The second option is much easier to implement and takes care of any fluctuating and outlying measurements, so it's the one being used in this suite.

It is important to notice that the average is not a good option since it is influenced in a linear way from the outliers and median, while being better than average, is still influenced in a linear way.

JIT

If tests are being performed in a virtual machine that relies on just in time compilation (such as Dalvik or ART on Android N) the first many runs of the tests will be influenced by the JIT execution. A way to alleviate this problem is to perform some warm-up runs before measuring.

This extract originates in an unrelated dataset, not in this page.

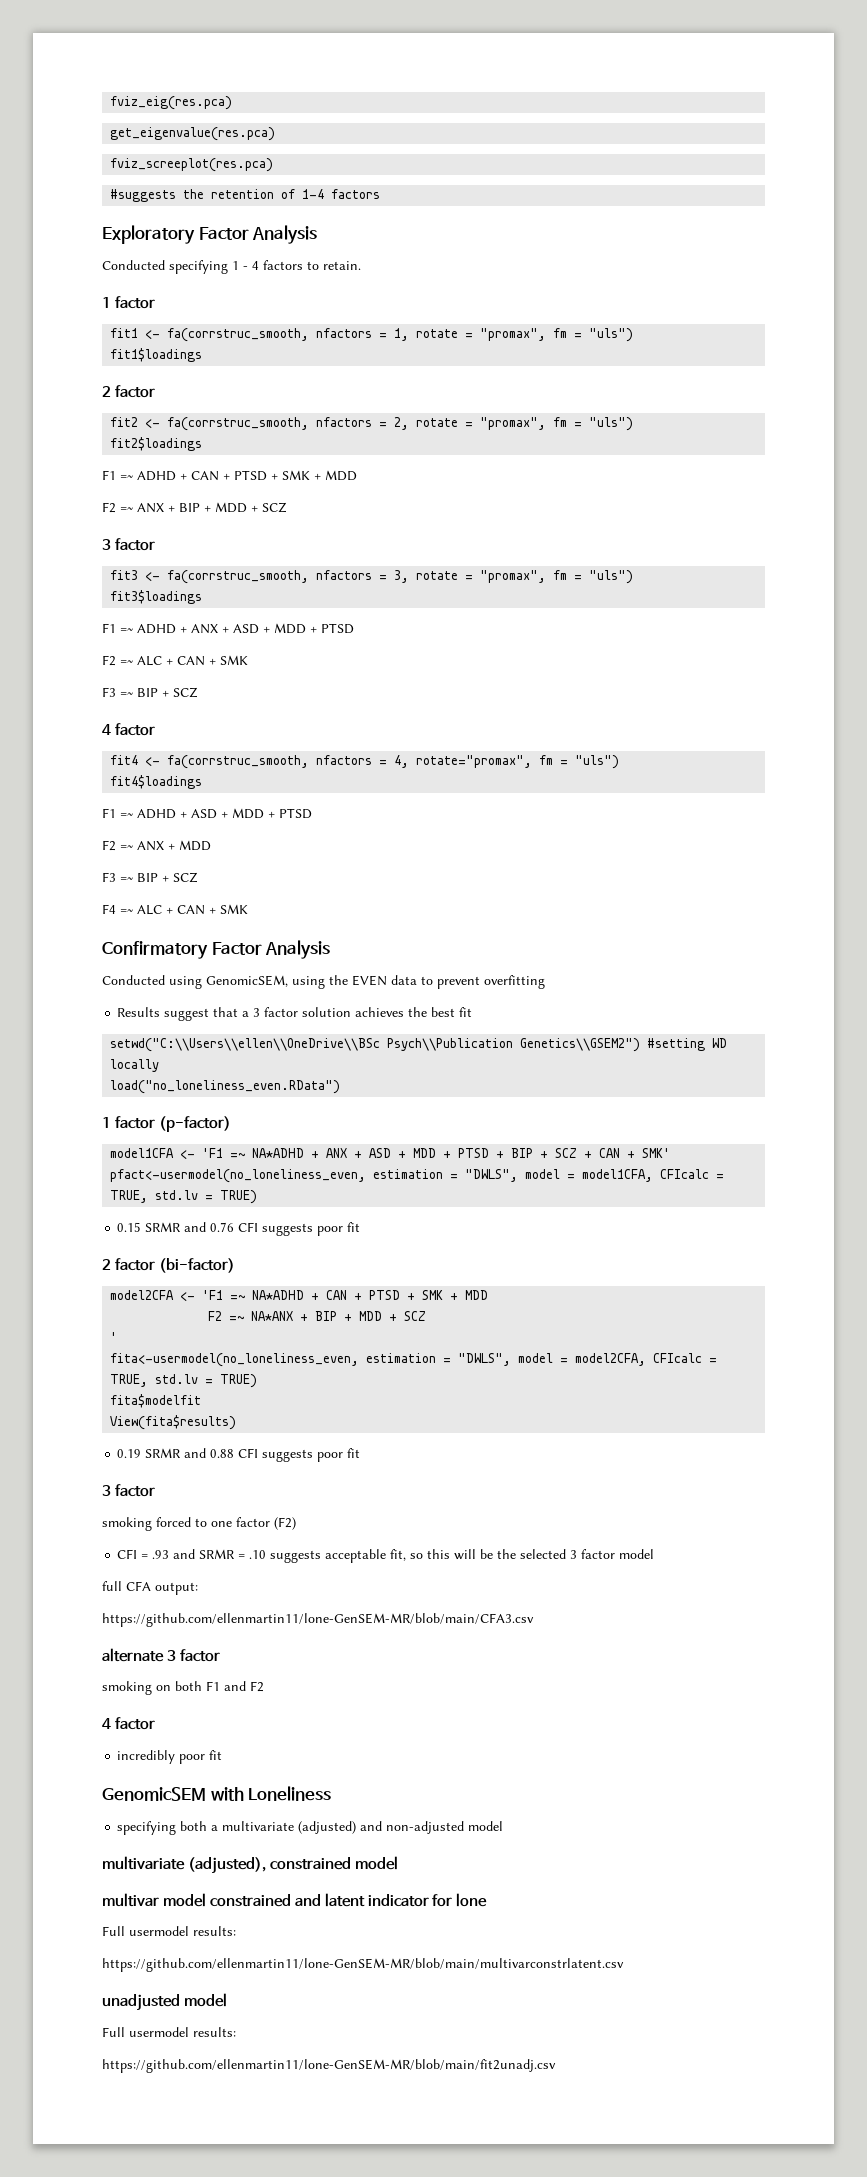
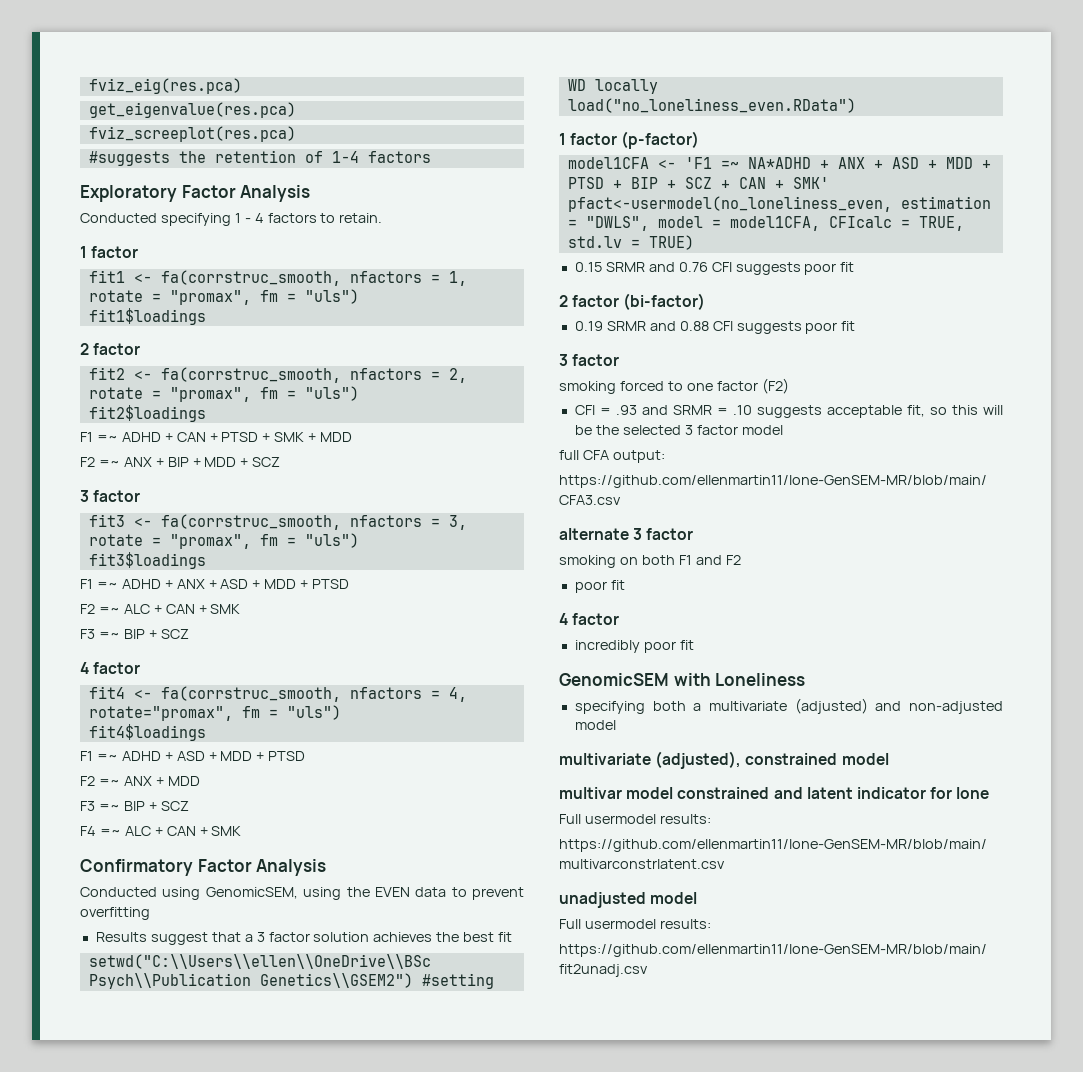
[110,1290,489,1301] [208,1311,427,1321] [110,1332,118,1342] [110,1353,718,1367] [110,1374,258,1388] [110,1394,202,1408] [110,1415,237,1430] // model2CFA <- 'F1 =~ NA*ADHD + CAN + PTSD + SMK + MDD // F2 =~ NA*ANX + BIP + MDD + SCZ // ' // fita<-usermodel(no_loneliness_even, estimation = "DWLS", model = model2CFA, CFIcalc = TRUE, std.lv = TRUE) // fita$modelfit // View(fita$results) -> (706, 301) none
(264, 1686) none -> [574,580,625,593] // poor fit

Issues with Measuring Time

Some care has to be taken while measuring time with system utilities:

  • System.currentTimeMillis() is not guaranteed to be monotonic. This makes it useless for any benchmarking use.
  • System.nanoTime() is indeed guaranteed to be monotonic (at least on Android) but it comes with a caveat: two reads can provide the exact same number. This is due to the fact that such method provides nanosecond precision, but not nanosecond resolution. In order to alleviate this issue it is recommended to invalidate any run where the start and end time are the same and measure code that takes a reasonable time above the time resolution.

CPU speed

Many modern devices have CPUs that save power by reducing the speed of the CPU and only increasing the speed when there is a need. For that reason it's also a good idea to warm-up the CPU.

User Induced Variance

It is extremely easy to influence the measurement of a benchmark if not enough attention is paid to some details:

  • Always run the tests sequentially and never in parallel: this will lower the variance induced by the OS scheduler, the JVM scheduler and inter-process and inter-thread interactions.
  • Be aware of the cost of method calls, since they might add a constant overhead that needs to be taken into consideration.
  • And of course always try to be fair in the comparison and actually compare apples to apples.
  • Android will periodically check for updates, receive notifications, etc. In order to minimize the influence of these external events, it is recommended that you put the device in flight mode while benchmarking.

Implicit or explicit transactions

SQLite and Realm's object store are both using implicit read transaction. That is, you don't have to embed read operations and queries in transactions. Of course, when inserting, updating or removing rows or objects from either SQLite or Realm, explicit write transactions are used. The implicit read transactions are not directly measured.

How to Run

The benchmark is mostly self-contained. Only the number of objects/rows can be varied.

Run the benchmark the following way:

  1. Run the following command

    > ./gradlew clean benchmarkReport
    

How to analyse - TLDR

The benchmark results from the supported datastores are analyzed the following way.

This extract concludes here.